Должно быть, я слишком долго стояла в нерешительности, Потому что Жак обнимает меня и горячо целует.
— Почему у тебя такой встревоженный вид, ma cherie? Бриллианты должны вызывать улыбку. Или ты предпочитаешь сапфиры?
— Нет-нет, я обожаю бриллианты. Но, может, сейчас не самое подходящее время?
— Как раз самое подходящее. Мы здесь вдвоем. Все хорошо. — Он оборачивается к стоящей за прилавком продавщице с безупречным шиньоном: —Пожалуйста, покажите мне серьги с бриллиантами, самые красивые, какие только у вас есть. Я хочу подарить их женщине, которую люблю.
Значит, до кольца дело пока не дошло. Я с облегчением вздыхаю. Но все же почему? Он еще не готов? Мы здесь. Вдвоем. Сколько времени он собирается за мной ухаживать? Как-никак он делает это уже не в первый раз.
— Жак, серьги с бриллиантами — это слишком дорого, — говорю я, беря себя в руки.
— Для тебя все, что угодно, солнышко. Ведь ты вернула меня к жизни.
Сопротивляться бесполезно, тем более что продавщица уже вручает мне то, о чем просил ее Жак. Самые красивые серьги, имеющиеся в этом магазине.
— Нет, не такие огромные, — машет рукой Жак. — Что-нибудь поскромнее.
— Хорошо, сэр. — Продавщица захлопывает бархатную коробочку, мысленно снижая уровень своих комиссионных. — Тогда скажите, сколько любви, по-вашему, должны выражать серьги.
— Ну, наверное, столько. — Жак показывает большим и указательным пальцами расстояние примерно в восьмую дюйма.
— По полкарата каждый, — разочарованно говорит она.
— Хорошо, пусть по карату, — великодушно уступает Жак.

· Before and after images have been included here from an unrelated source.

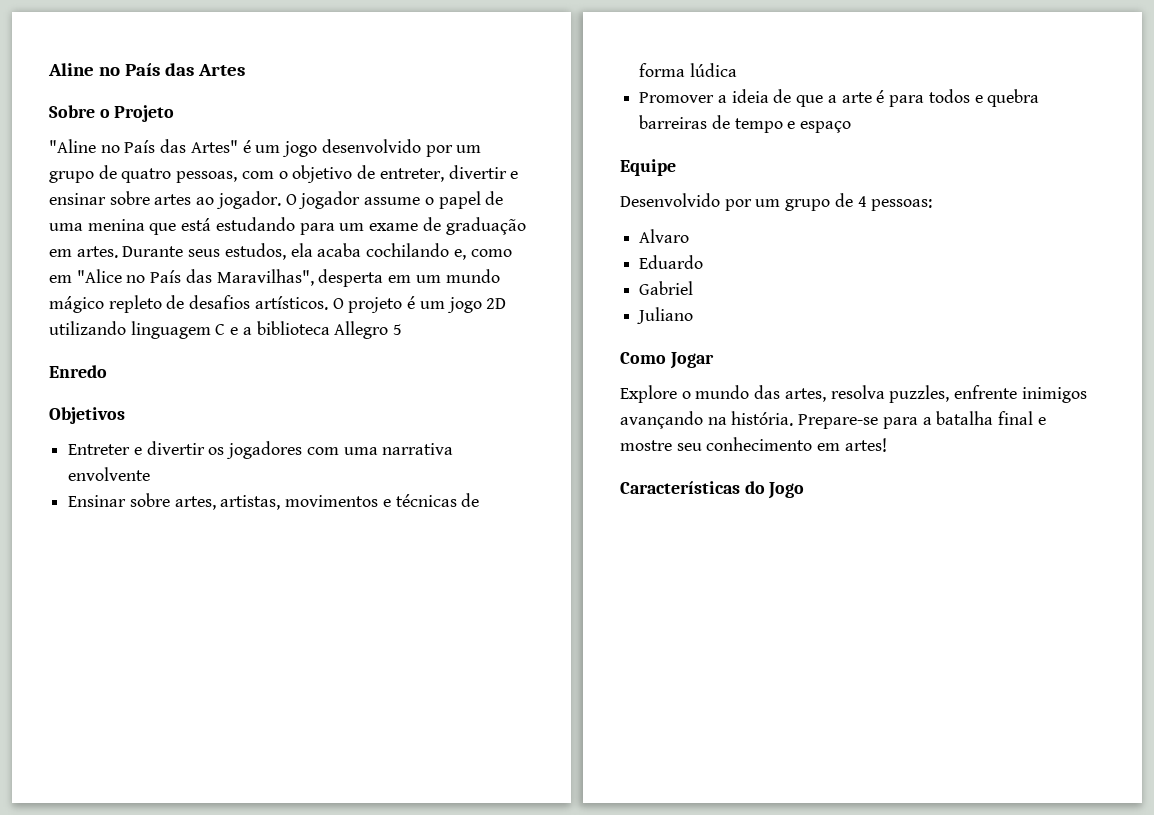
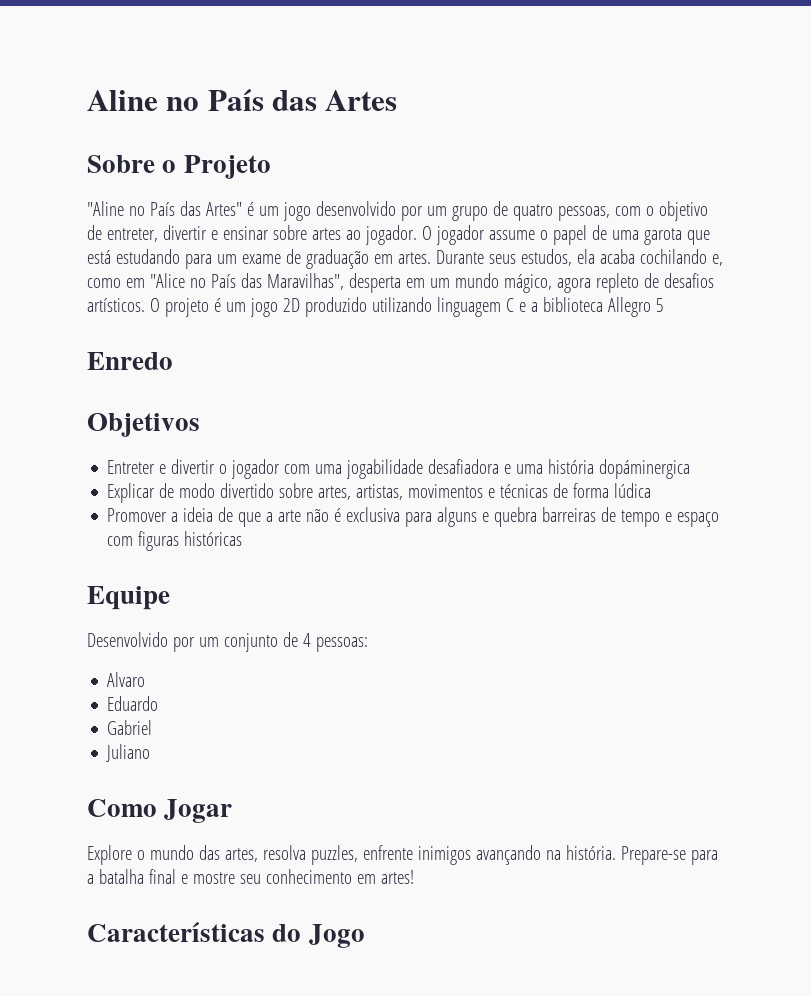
- O jogador assume o papel de uma menina que está estudando para um exame de graduação em artes.
+ O jogador assume o papel de uma garota que está estudando para um exame de graduação em artes.
- Durante seus estudos, ela acaba cochilando e, como em "Alice no País das Maravilhas", desperta em um mundo mágico repleto de desafios artísticos.
+ Durante seus estudos, ela acaba cochilando e, como em "Alice no País das Maravilhas", desperta em um mundo mágico, agora repleto de desafios artísticos.
- O projeto é um jogo 2D utilizando linguagem C e a biblioteca Allegro 5
+ O projeto é um jogo 2D produzido utilizando linguagem C e a biblioteca Allegro 5
- Entreter e divertir os jogadores com uma narrativa envolvente
- Ensinar sobre artes, artistas, movimentos e técnicas de forma lúdica
+ Entreter e divertir o jogador com uma jogabilidade desafiadora e uma história dopáminergica
+ Explicar de modo divertido sobre artes, artistas, movimentos e técnicas de forma lúdica
- Promover a ideia de que a arte é para todos e quebra barreiras de tempo e espaço
+ Promover a ideia de que a arte não é exclusiva para alguns e quebra barreiras de tempo e espaço com figuras históricas
- Desenvolvido por um grupo de 4 pessoas:
+ Desenvolvido por um conjunto de 4 pessoas:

Через несколько минут продавщица возвращается с четырьмя коробочками. Я внимательно рассматриваю содержимое каждой. Боже, как же они все красивы! А как сверкают! Жак обнимает меня за плечи, и радость оттого, что он здесь, со мной, не уступает удовольствию, которое я испытываю, любуясь бриллиантами. Как правило, у меня не бывает причин жалеть Люси, но теперь я понимаю, что она чувствовала, когда ей пришлось самой покупать себе подарок. И все же интересно, ее серьги лучше моих?